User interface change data
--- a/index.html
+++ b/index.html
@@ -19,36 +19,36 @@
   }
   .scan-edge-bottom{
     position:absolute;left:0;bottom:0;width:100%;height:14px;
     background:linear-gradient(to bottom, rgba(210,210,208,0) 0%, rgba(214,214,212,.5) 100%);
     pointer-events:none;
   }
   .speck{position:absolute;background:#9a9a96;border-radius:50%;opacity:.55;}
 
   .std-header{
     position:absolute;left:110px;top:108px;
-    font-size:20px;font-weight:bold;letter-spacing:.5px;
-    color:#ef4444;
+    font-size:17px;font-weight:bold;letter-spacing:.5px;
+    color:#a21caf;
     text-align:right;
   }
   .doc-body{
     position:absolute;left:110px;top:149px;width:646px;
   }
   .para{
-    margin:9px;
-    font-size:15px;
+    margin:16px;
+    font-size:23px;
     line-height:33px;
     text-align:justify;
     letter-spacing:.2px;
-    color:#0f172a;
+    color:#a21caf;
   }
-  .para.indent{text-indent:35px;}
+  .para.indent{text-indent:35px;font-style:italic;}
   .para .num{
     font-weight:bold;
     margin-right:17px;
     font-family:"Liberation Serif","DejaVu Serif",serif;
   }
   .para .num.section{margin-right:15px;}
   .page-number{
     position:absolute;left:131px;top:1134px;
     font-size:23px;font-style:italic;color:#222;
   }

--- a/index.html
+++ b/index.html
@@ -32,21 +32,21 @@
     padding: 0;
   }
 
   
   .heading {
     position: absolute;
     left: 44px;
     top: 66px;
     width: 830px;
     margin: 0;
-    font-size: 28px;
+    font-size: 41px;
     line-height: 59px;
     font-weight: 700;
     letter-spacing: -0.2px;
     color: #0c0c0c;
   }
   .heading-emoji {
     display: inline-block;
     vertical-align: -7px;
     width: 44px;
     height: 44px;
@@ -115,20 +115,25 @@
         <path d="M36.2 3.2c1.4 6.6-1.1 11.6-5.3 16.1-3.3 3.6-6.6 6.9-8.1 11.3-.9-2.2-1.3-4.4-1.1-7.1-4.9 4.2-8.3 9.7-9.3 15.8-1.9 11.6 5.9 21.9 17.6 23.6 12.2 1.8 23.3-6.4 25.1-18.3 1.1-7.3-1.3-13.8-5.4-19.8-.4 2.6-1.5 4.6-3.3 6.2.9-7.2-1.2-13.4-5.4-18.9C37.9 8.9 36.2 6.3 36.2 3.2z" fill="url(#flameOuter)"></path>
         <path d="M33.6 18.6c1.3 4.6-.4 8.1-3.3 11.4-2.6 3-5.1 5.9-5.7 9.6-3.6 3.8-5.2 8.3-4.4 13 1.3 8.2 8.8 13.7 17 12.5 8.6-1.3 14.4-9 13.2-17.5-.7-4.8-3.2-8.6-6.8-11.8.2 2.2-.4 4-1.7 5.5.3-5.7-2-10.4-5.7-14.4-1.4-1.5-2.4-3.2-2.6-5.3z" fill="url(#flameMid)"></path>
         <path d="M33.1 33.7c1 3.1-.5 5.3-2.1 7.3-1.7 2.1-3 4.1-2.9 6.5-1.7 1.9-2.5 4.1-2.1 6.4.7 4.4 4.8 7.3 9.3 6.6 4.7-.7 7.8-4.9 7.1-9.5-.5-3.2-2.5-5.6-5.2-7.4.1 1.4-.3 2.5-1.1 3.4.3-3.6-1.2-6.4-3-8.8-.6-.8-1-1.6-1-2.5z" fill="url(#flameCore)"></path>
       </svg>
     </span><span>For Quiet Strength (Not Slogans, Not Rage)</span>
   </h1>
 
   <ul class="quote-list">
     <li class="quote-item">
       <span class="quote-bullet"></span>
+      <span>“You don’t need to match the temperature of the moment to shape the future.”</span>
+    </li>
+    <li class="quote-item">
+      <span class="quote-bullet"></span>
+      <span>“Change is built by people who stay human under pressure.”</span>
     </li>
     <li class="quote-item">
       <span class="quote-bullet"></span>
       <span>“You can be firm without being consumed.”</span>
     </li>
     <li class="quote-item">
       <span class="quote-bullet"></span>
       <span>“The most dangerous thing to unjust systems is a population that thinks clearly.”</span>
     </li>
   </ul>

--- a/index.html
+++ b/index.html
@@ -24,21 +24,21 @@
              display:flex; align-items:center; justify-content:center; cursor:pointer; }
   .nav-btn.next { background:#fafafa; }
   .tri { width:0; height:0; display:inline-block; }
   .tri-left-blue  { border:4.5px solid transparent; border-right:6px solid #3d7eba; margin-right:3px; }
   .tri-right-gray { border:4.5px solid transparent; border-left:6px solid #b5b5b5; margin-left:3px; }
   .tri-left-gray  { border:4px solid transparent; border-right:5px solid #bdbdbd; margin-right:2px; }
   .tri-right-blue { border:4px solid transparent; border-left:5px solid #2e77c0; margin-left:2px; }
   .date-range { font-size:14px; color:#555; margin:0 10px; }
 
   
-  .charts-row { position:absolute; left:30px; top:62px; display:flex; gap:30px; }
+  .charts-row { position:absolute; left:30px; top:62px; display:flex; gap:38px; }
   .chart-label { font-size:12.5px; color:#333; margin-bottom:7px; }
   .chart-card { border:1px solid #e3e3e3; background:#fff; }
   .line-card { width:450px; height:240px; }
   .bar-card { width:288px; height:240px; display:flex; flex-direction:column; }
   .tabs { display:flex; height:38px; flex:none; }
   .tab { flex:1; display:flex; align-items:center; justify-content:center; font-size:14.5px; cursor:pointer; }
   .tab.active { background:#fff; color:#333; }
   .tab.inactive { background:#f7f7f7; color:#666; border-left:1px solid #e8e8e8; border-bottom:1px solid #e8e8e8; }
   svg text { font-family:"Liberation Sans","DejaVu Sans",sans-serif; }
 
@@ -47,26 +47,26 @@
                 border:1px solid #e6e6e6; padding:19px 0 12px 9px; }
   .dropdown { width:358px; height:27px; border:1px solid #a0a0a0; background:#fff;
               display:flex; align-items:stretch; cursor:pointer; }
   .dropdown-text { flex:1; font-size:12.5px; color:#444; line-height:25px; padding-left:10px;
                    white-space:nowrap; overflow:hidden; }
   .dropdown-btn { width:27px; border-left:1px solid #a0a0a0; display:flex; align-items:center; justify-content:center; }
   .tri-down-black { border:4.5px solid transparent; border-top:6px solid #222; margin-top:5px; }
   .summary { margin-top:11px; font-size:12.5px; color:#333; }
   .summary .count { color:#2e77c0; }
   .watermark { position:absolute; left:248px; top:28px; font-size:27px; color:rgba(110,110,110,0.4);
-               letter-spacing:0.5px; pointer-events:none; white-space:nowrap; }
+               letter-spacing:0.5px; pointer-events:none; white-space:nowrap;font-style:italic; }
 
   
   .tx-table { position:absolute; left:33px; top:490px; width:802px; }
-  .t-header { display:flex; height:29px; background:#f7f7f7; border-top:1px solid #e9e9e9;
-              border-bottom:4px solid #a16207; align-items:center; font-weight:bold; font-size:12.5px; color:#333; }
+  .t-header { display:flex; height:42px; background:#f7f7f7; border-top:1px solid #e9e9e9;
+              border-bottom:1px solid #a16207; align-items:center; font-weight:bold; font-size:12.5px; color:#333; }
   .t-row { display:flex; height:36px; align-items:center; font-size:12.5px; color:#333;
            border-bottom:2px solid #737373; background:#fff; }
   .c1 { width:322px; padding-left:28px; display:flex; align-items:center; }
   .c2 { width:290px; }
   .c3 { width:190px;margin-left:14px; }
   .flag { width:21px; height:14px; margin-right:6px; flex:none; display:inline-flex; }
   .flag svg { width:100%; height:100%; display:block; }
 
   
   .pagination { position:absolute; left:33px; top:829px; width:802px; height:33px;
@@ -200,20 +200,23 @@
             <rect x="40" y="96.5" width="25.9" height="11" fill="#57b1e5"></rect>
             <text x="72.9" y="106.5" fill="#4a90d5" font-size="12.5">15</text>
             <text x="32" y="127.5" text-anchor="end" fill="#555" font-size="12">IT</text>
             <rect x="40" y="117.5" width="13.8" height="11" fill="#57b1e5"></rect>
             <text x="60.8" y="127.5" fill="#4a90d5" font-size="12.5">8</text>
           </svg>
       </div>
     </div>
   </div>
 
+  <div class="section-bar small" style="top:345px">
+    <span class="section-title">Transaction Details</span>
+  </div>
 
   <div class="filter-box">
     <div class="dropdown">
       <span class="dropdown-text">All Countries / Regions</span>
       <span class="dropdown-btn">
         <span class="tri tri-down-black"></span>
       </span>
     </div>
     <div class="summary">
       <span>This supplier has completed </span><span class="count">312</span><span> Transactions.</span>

About this task
Within the entries above, count each line holding the string "padding". Give only the result.

Solution to the problem
4